Latar Belakang
DevOps mulai dikenal di tahun 2013. Ini merupakan penggabungan dari konsep development dan operation yang dulunya terpisah dan saling tidak berhubungan. Keterpisahan ini membuat suatu layanan menjadi susah untuk di support . Istilah yang paling sering didengan adalah, program itu jalan balik kok di development, jika tidak jalan di production maka itu masalah tim operation. Sehingga budaya saling menyalahkan mulai timbul antara dua tim. Untuk memecahkan masalah klasik tersebut maka dibentuk atau digabungkan dua tim tersebut
DevSecOps
Model DevOps dirasakan kurang tanpa adanya elemen keamanan. Hasil dari model DevOps akan tidak berguna jika ada celah keamanan yang bisa dimanfaatkan oleh orang yang tidak bertanggung jawab.
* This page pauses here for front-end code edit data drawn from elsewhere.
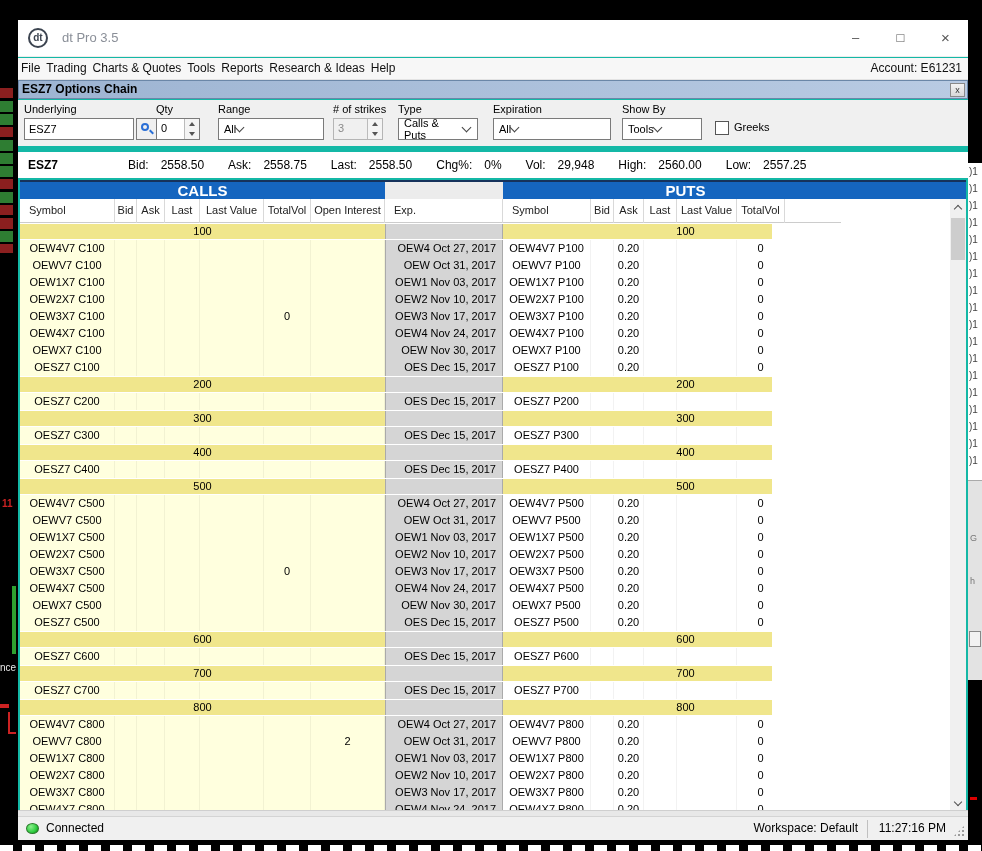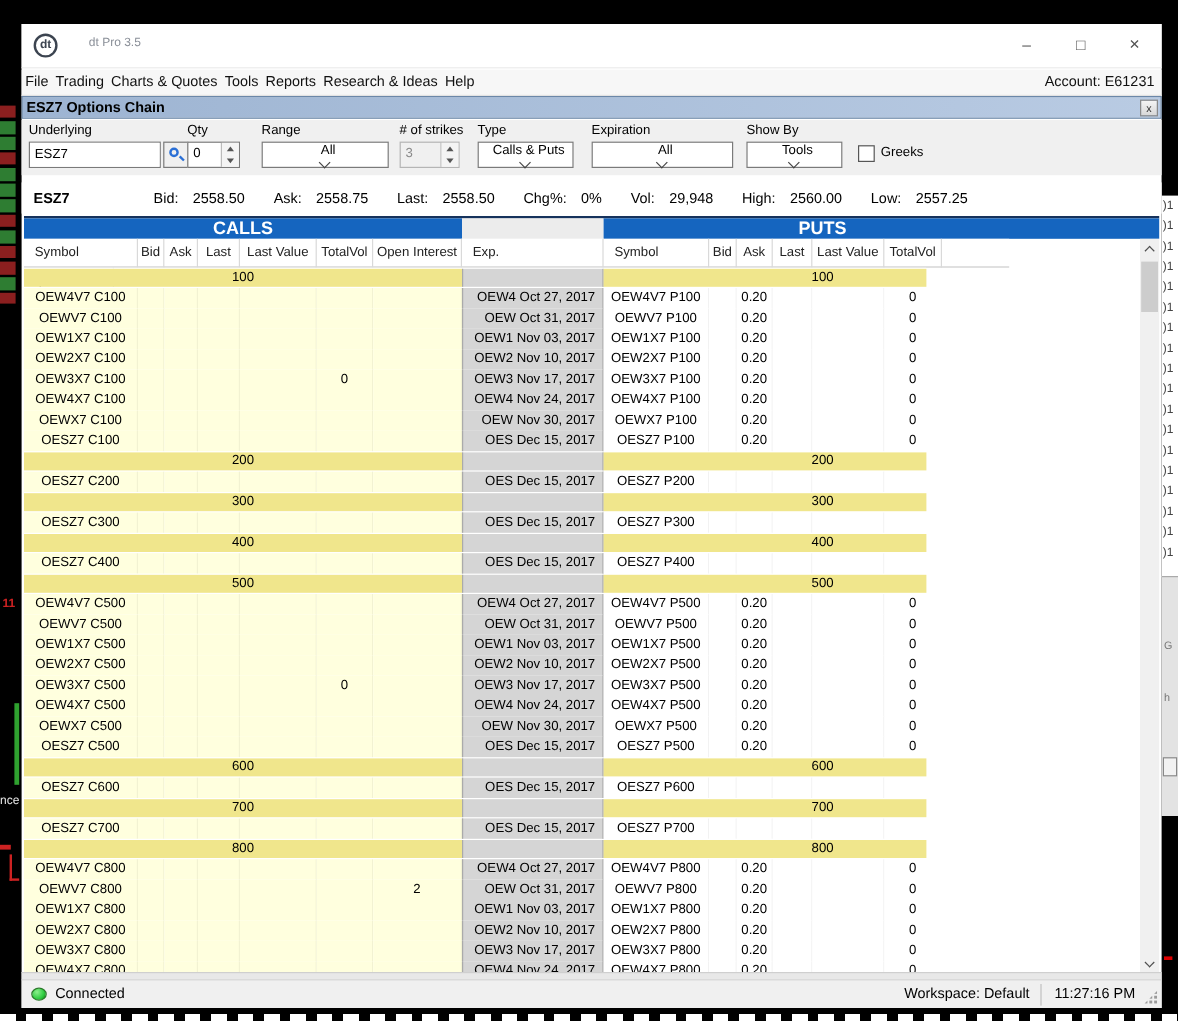--- a/index.html
+++ b/index.html
@@ -27,7 +27,7 @@
      background:repeating-linear-gradient(90deg,#fff 0 13px,#000 13px 22px); z-index:5; }
 
   
-  #win { position:absolute; left:18px; top:20px; width:950px; height:820px; background:#ffffff; z-index:2; }
+  #win { position:absolute; left:18px; top:20px; width:950px; height:820px; background:#14b8a6; z-index:2; }
 
   #titlebar { position:absolute; left:0; top:0; width:950px; height:37px; background:#fff; border-bottom:1px solid #ececec; }
   #logo { position:absolute; left:10px; top:8px; width:20px; height:20px; border:2px solid #3c4450; border-radius:50%;

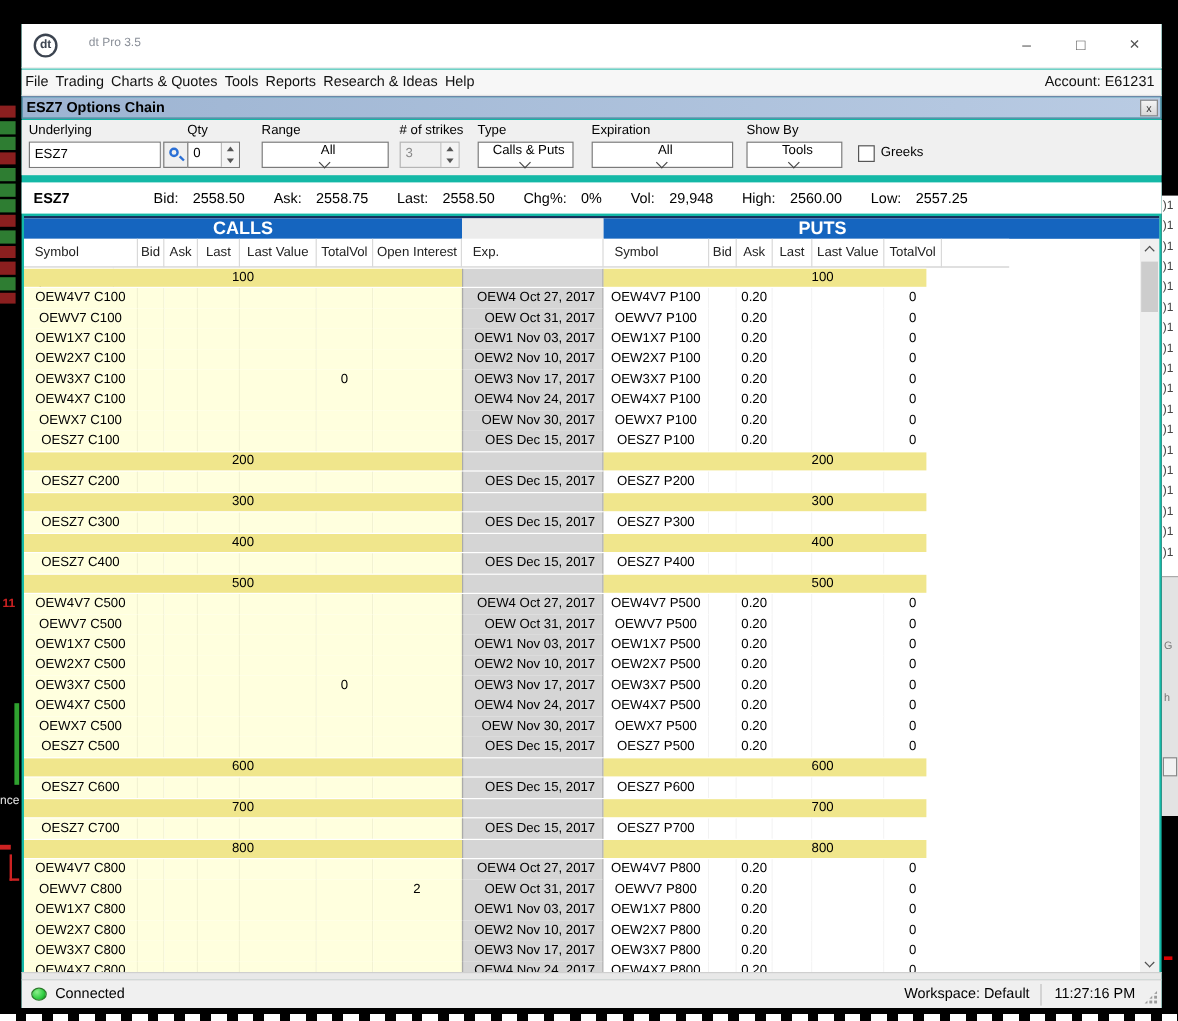--- a/index.html
+++ b/index.html
@@ -32,7 +32,7 @@
   #titlebar { position:absolute; left:0; top:0; width:950px; height:37px; background:#fff; border-bottom:1px solid #ececec; }
   #logo { position:absolute; left:10px; top:8px; width:20px; height:20px; border:2px solid #3c4450; border-radius:50%;
      color:#3c4450; font-size:10px; font-weight:bold; text-align:center; line-height:16px; }
-  #wtitle { position:absolute; left:56px; top:10px; color:#8a8f98; font-size:10px; }
+  #wtitle { position:absolute; left:44px; top:10px; color:#8a8f98; font-size:13px; }
   .winbtn { position:absolute; top:0; width:45px; height:36px; color:#555; font-size:13px; text-align:center; line-height:36px; }
   #btn-min { right:90px; } #btn-max { right:45px; } #btn-close { right:0; font-size:15px; }
 

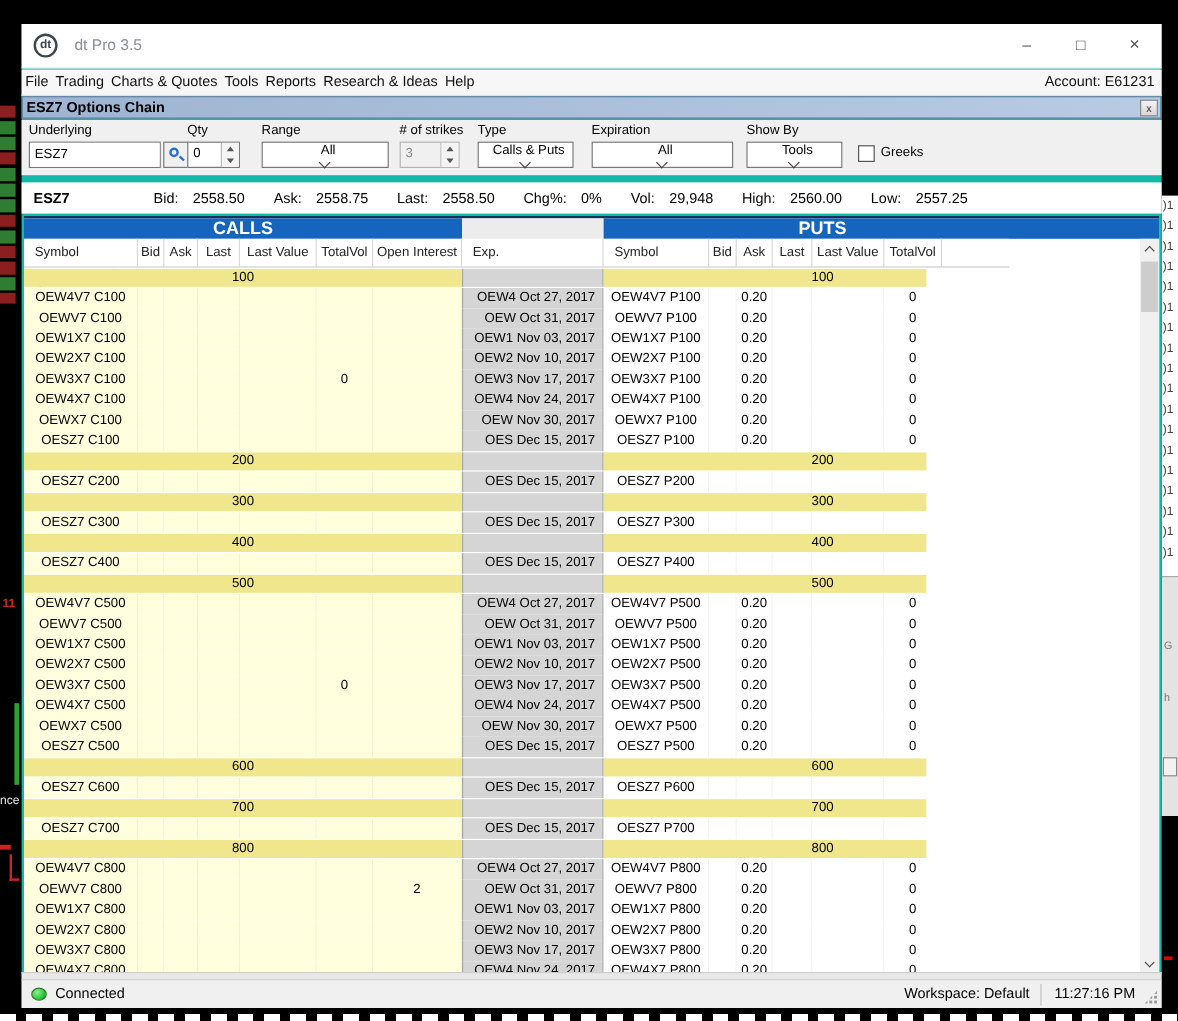--- a/index.html
+++ b/index.html
@@ -49,7 +49,7 @@
   #controls { position:absolute; left:0; top:80px; width:950px; height:46px; background:#f0f0f0; }
   .ctl-label { position:absolute; top:3px; font-size:11px; color:#000; }
   .ctl-field { position:absolute; top:18px; height:22px; background:#fff; border:1px solid #7a7a7a; font-size:11px; }
-  .selbox { display:flex; align-items:center; justify-content:space-between; padding-left:5px;flex-direction:column; }
+  .selbox { display:flex; align-items:center; padding-left:5px; }
   .chev { width:7px; height:7px; border-right:1px solid #444; border-bottom:1px solid #444;
      transform:rotate(45deg); margin:-3px 7px 0 0; }
   .spin { display:flex; }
Celah keamanan bisa terjadi di fase development, seperti pustaka perangkat lunak yang sudah lama tidak diperbaharui dan mempunyai celah keamanan, pemprograman yang tidak aman, yang rentan terhadap XSS dan SQL Injection . Celah keamanan di fase operational seperti tidak adanya daftar putih untuk integrasi, pagar api yang terbuka terlalu lebar, tidak adanya pembatasan permintaan yang mencukupi, dan daftar ini bisa berlanjut terus.
Keamanan harus dimasukan dalam keseluruhan proses DevOps, semakin awal elemen keamanan dimasukan akan sangat bagus. Proses pengembangan bisa mempergunakan pemindai kode untuk mengetahui apakah kode yang dibuat sudah aman. Pemindai kode juga bisa mengetahui apakah pustaka perangkat lunak aman atau tidak. Proses operasional bisa mengunakan pemindai celah keamanan dan melakukan test penetrasi ke suatu sistem atau aplikasi
Perencanaan keamana bisa dimulai lebih awal dari tata kelola organisasi (struktur organisasi). Bentuk tim dan deskripsi pekerjaannya. Tahap ini akan sangat membantu dalam merancang arsitektur infrastruktur, terutama untuk hal IAM (Identity Access Management). Pembicaraan dengan tim bisnis juga sangat membantu untuk merancanakan perluasan (scalability) dari produk atau pelayanan yang akan kita buat.
Peralatan DevSecOps
DevSecOps mempunya banyak peralatan untuk membantu menjalankan setiap fase nya. Bebera contoh adalah:
Fase Pengembangan dalam DevSecOps
Pustaka kode (source code) seperti GitHub, GitLab, Azure DevOps. Peralatan ini akan menyimpan kode dengan semua sejarah perubahannya. Alat ini juga bisa melakukan pemindaan jika ada pustaka perangkat lunak yang sudah lama dan mempunyai celah keamanan
Pemindai kode (code scanner), seperti SonarCloud, SonarCube. Alat ini bisa melakukan test unit, test cakupan dan keamanan penulisan kode. Dan masih banyak lagi yang bisa dilakukan dan ditest
Fase Operasional dalam DevSecOps
Aktifitasnya adalah menjalankan aplikasi di lingkungan produksi. Aktivitas dari fase produksi adalah deployment dan pengawasan terhadap performa dan kapasitas dari aplikasi / sistem. Peralatan yang umum digunakan adalah
Orkestrator kontainer seperti Kubernetes
Pemindai kontainer, seperti snyx
APM (Application Performance Monitoring) seperty Dynatrace, Prometheus, dan lain-lain
Kesimpulan tentang DevSecOps
DevSec perlu ditingkatkan menjadi DevSecOps untuk keamanan informasi karena kebutuhan keamanan pada setiap fase. Semakin awal penerapan keamanan maka akan semakin baik. Pertahanan yang berlapis tidak bisa dihindarkan. Hal tersebut penting untuk mendapatkan keamanan informasi digital.